An upper endoscopy, also called EGD (esophagogastroduodenoscopy), is a visual examination of the upper GI tract, using a flexible fiber optic endoscope. The upper part of the gastrointestinal (GI) tract includes the esophagus, stomach and first segment of the duodenum (small bowel). This is performed primarily to identify and/or correct a problem in the upper GI tract.
The most common reasons for the upper endoscopy include:
• Unexplained discomfort in the upper abdomen.
• GERD (gastro esophageal reflux disease)
• Persistent nausea and vomiting
• Upper GI bleeding (vomiting blood or blood in stool)
• Dysphasia (difficulty swallowing or food/liquids getting stuck when swallowing)
• Abnormal CT scan or MRI
• Removal of foreign body
• To check on progress of previously found polyps, tumors or ulcers
You will be asked to NOT EAT OR DRINK ANYTHING for up to 4 to 8 hours before the test. The physician will provide instructions regarding their regular medications. You should arrange for a friend or family member to drive you home after the examination. You will not be permitted to drive due to the sedation you will receive for the procedure.
An intravenous line, to deliver the sedation, will be started before entering the procedure room. The procedure usually takes between 10 and 20 minutes to complete. Patients will often be given a medication spray that numbs the throat. Sedation is provided for relaxation. You will be monitored during the procedure and generally not aware of the examination.
The endoscope is inserted into the upper GI tract; this does not interfere with breathing. Take slow, deep breaths during the procedure. Air is introduced into the stomach, and intestines to allow the scope to pass through these areas.
Biopsies (taking tissue samples), or other treatments (treatment of bleeding, dilatation), may be performed, depending on what is found during the examination.
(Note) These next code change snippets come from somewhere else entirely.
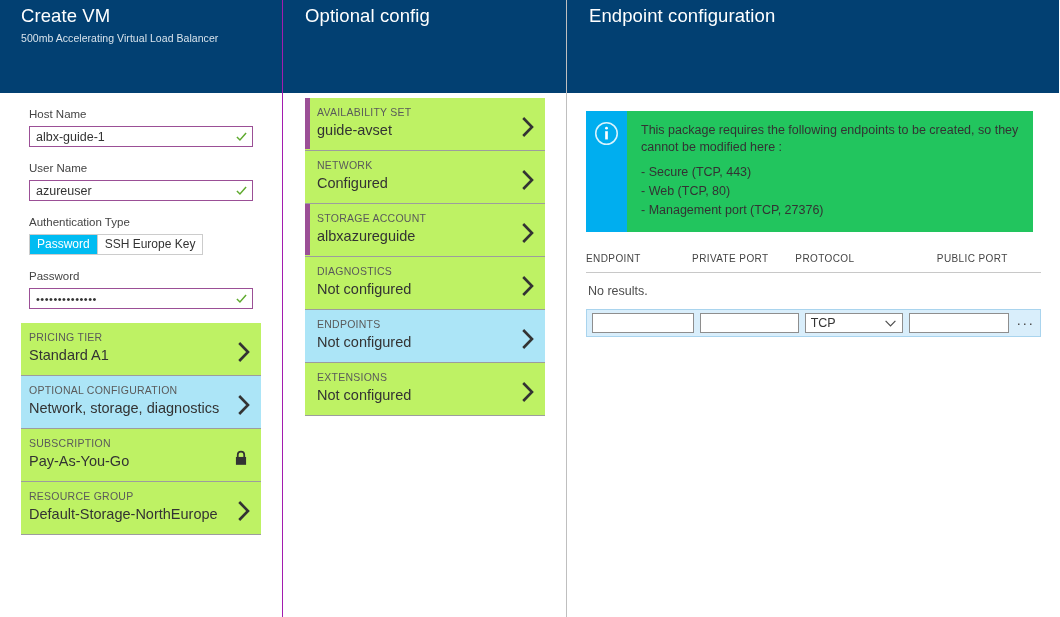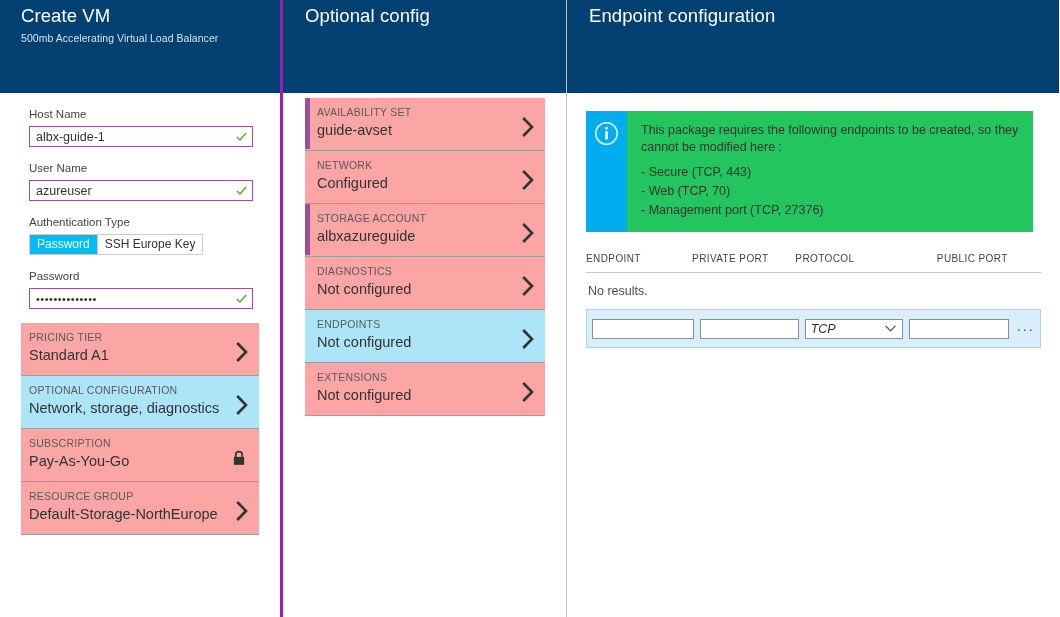"Create VM" .col-1 { border-right: 3px solid #a21caf -> 1px solid #a21caf }
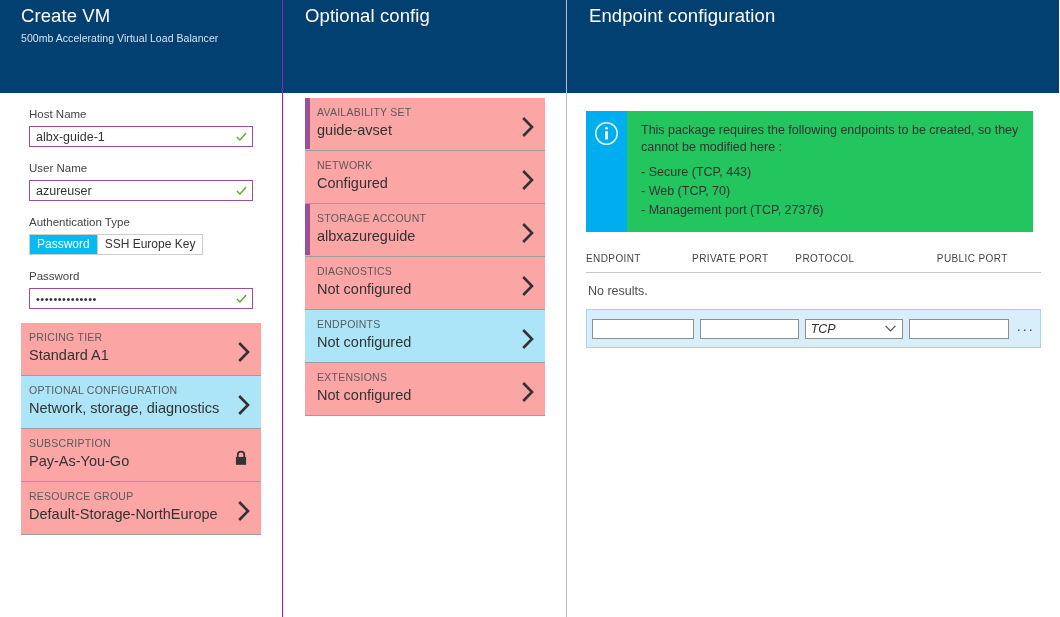"AVAILABILITY SET" .nav-row { background: #fca5a5 -> #bef264 }
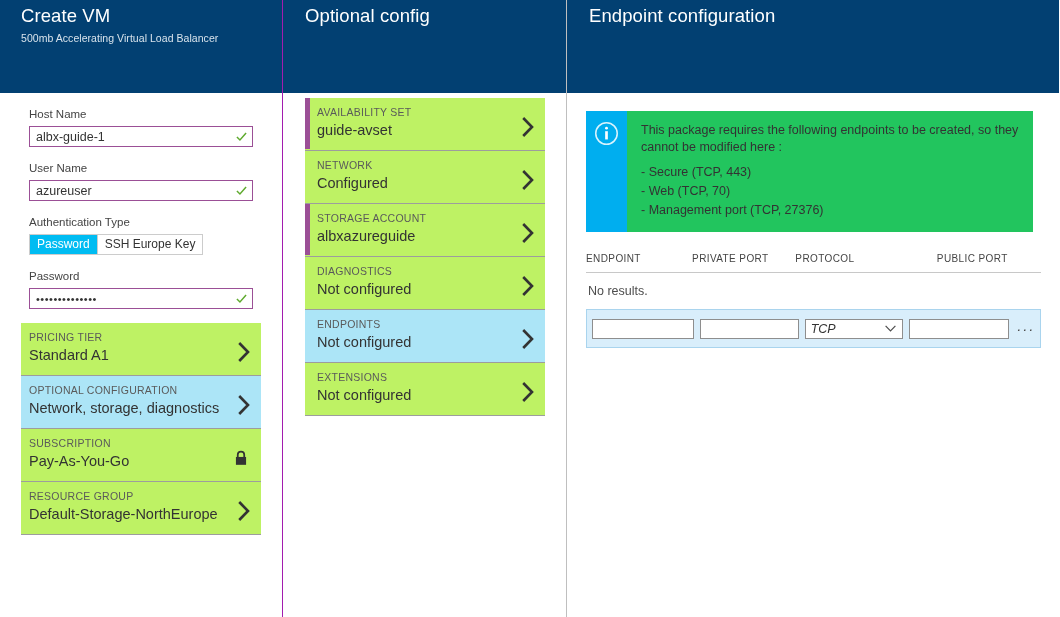"- Web (TCP, 70)" li { text: 70 -> 80 }
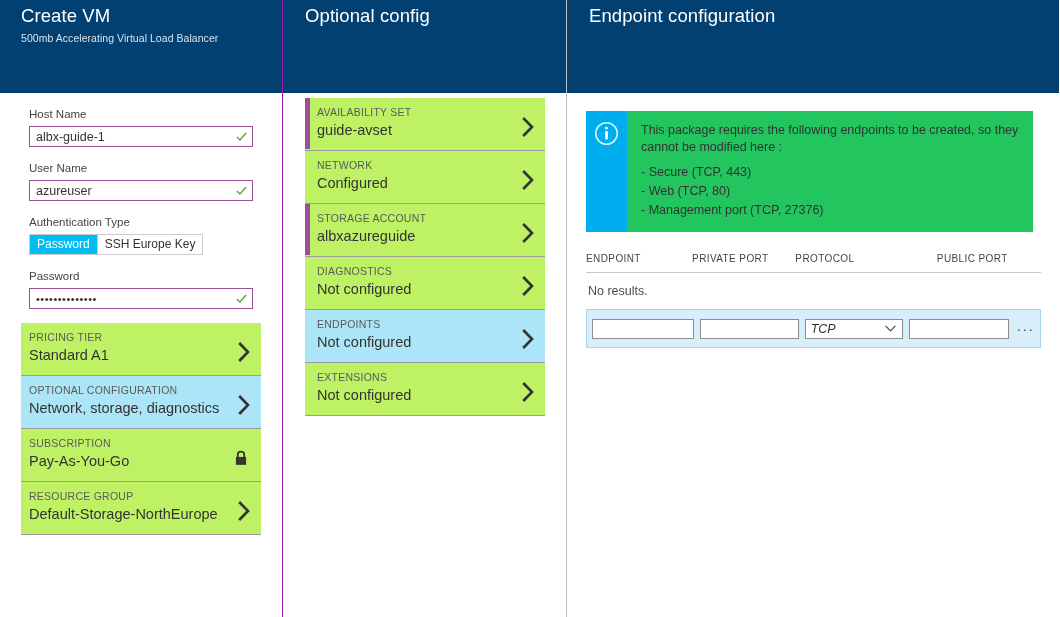"TCP" .entry-row { font-style: italic -> none; height: 39px -> 28px }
After the exam, you will be moved to the recovery area to be observed while the sedation wears off. You may feel mild discomfort or bloating, as a result of the air inserted during the examination. You may also experience a mild sore throat; these usually resolve quickly. Once you are alert and oriented, your physician will explain the results to you. You may want to have your family member or friend present during this discussion, as the medication you received may make you forgetful. If any biopsies were taken, results are not available for 4 to 7 days. Fatigue is common following the procedure so you should plan to relax the rest of the day. Our nursing staff will provide you with a written copy of the findings and instructions and any patient education handouts that apply.
Upper endoscopy is a safe procedure and complications are uncommon. The following is a list of possible complications:
• Aspiration of food or fluids into the lungs
• Perforation (tear or hole in the tissue being examined)
• Bleeding from biopsies or removal of polyps
• Reactions to the sedation
• Undetected polyps
Upper GI endoscopy is a simple outpatient exam that provides significant information that can diagnose and treat problems in the upper GI tract. Serious complications rarely occur from upper GI endoscopy.